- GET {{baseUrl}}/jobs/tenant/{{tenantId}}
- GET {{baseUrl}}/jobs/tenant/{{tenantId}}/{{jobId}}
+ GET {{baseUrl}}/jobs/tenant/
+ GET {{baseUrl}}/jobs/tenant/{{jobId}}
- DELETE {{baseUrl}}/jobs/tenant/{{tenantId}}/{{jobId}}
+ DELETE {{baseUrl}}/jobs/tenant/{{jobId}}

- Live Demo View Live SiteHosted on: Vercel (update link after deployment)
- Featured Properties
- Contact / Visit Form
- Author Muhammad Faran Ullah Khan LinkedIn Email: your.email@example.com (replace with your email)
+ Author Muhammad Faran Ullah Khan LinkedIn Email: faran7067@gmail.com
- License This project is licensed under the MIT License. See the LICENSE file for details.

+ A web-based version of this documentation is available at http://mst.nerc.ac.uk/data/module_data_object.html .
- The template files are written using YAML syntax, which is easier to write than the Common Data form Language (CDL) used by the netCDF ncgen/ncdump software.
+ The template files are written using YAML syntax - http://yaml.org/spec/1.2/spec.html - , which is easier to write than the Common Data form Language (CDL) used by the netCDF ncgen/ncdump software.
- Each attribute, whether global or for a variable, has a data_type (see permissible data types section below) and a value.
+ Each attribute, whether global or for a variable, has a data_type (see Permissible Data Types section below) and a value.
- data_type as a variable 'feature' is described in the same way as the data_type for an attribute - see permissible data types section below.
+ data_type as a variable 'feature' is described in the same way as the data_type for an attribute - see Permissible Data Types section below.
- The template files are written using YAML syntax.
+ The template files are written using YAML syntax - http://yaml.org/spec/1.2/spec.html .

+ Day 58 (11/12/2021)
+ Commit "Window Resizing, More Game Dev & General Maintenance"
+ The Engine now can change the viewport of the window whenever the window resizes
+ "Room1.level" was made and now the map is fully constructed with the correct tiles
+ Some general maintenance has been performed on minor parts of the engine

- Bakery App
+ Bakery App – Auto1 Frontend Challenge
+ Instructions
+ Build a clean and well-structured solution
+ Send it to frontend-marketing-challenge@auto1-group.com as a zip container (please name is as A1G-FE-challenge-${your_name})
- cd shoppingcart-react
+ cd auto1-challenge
----
* _What the task requires_
Taking the line with "Auto1 Frontend Challenge" as the first, copy every line through the end of the entries above exactly, with no others.

* _Task answer_
+ Bakery App – Auto1 Frontend Challenge
+ Instructions
+ Build a clean and well-structured solution
+ Send it to frontend-marketing-challenge@auto1-group.com as a zip container (please name is as A1G-FE-challenge-${your_name})
- cd shoppingcart-react
+ cd auto1-challenge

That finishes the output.